(LCP) Rarement a-t-on vu l’opposition appuyer avec autant de conviction une pièce législative présentée par un gouvernement. Pourtant, il s’agit d’abolition de délais de prescription, un geste plutôt grave en droit.

 

Mais cette fois, l’abolition de prescription concerne des actes qui laissent de profondes cicatrices chez les victimes. Le projet de loi 55 de la ministre de la Justice, Sonia LeBel, vise à abolir la prescription dans les actions en matière d'agression à caractère sexuel, de violence subie pendant l'enfance et de violence conjugale.

 

Cheminement des victimes

« Bien que nous ayons certaines questions sur l'application des dispositions, nous ne pouvons que saluer le dépôt de ce projet de loi par la ministre de la Justice, qui facilitera le cheminement personnel des victimes », déclare la députée Isabelle Melançon.

 

« En effet, il est reconnu que beaucoup de victimes d'abus et d'agression ont souvent de la difficulté à dénoncer leurs agresseurs, notamment parce qu'il est difficile de reconnaître le lien entre les séquelles avec lesquelles elles vivent et l'acte dont elles ont été victimes. C'est là que le calcul du délai de prescription dans la loi actuelle devient intenable pour une victime. Faire la preuve du moment de la prise de conscience du lien entre l'agression et le préjudice vécu est d'une complexité sans nom », dit l’élue libérale.

 

Injustice

Le Yukon, la Colombie-Britannique, l'Alberta, la Saskatchewan, le Manitoba, l’Ontario et le Nouveau-Brunswick ont aboli le délai de prescription « Donc, tous des endroits où les victimes peuvent exercer ces recours. Mais, malheureusement, jusqu'à ce qu'on adopte cette loi, si l'agression s'était passée sur le territoire du Québec, bien, les victimes n'avaient pas ce droit et ressentaient une grande injustice », fait remarquer l’élue Christine Labrie de Québec solidaire.

 

Enfin

« Aujourd'hui c'est un moment important et j'espère que les victimes ne nous en voudront pas trop de tout ce temps qui malheureusement s'est écoulé.

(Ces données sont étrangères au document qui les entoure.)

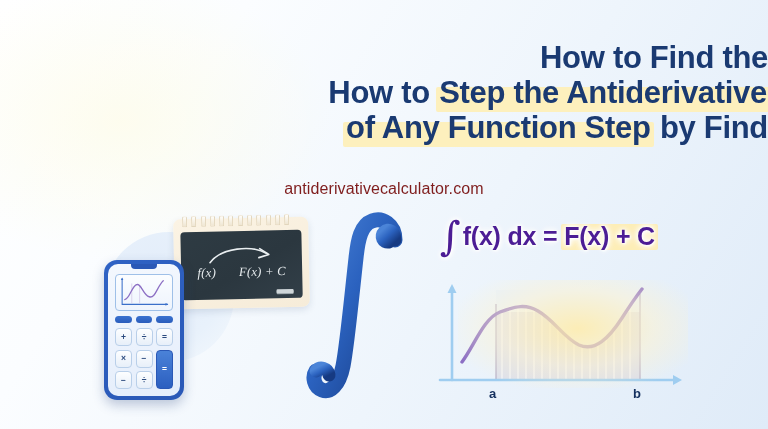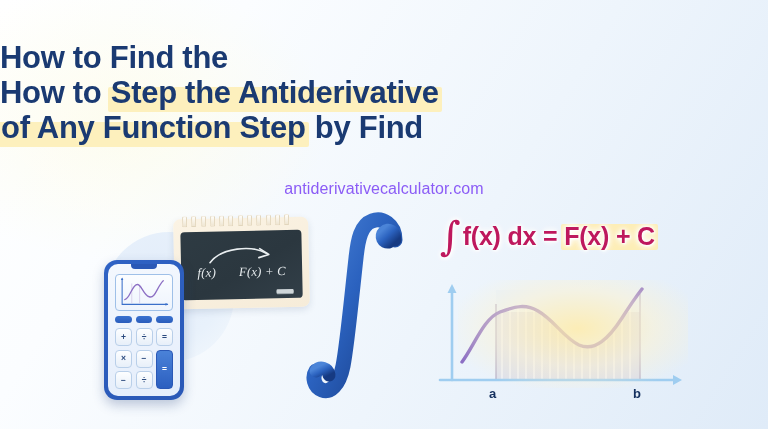--- a/index.html
+++ b/index.html
@@ -19,7 +19,7 @@
   
   .headline {
     position:absolute; left:0; right:0; top:40px;
-    text-align:left;
+    text-align:right;
     color:#1a3a72;
     font-weight:bold;
     font-size:31px;

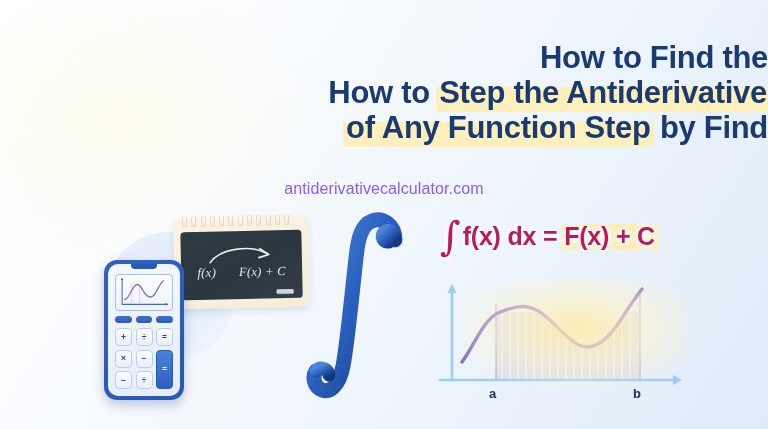--- a/index.html
+++ b/index.html
@@ -40,7 +40,7 @@
   .subtitle {
     position:absolute; left:0; right:0; top:180px;
     text-align:center;
-    color:#8b5cf6;
+    color:#7f1d1d;
     font-size:16px;
     letter-spacing:.1px;
   }

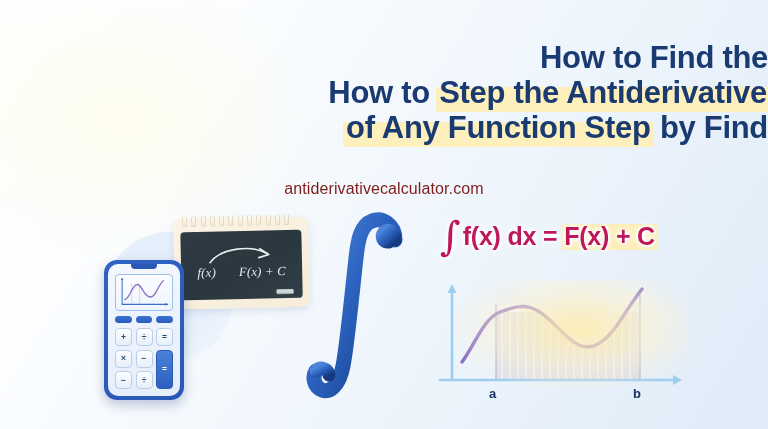--- a/index.html
+++ b/index.html
@@ -153,7 +153,7 @@
 
   .formula {
     position:absolute; left:8px; top:0; width:100%;
-    color:#be185d;
+    color:#4c1d95;
     font-size:25px;
     font-weight:bold;
     letter-spacing:-.2px;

Et j'espère que collectivement on va pouvoir franchir d'autres grands pas pour les victimes au Québec », a dit à son tour la députée Véronique Hivon du Parti québécois.

 

Volonté

« On a une illustration que « le droit doit être au service des citoyens » et, lorsqu'on veut changer les choses, on peut changer les choses. C'est ce que la ministre de la Justice fait. Par contre, ça prend une dose de courage pour le faire, il faut avoir des convictions, ce que la ministre fait aujourd'hui aussi », ajoute aussi le leader du gouvernement, Simon Jolin-Barrette.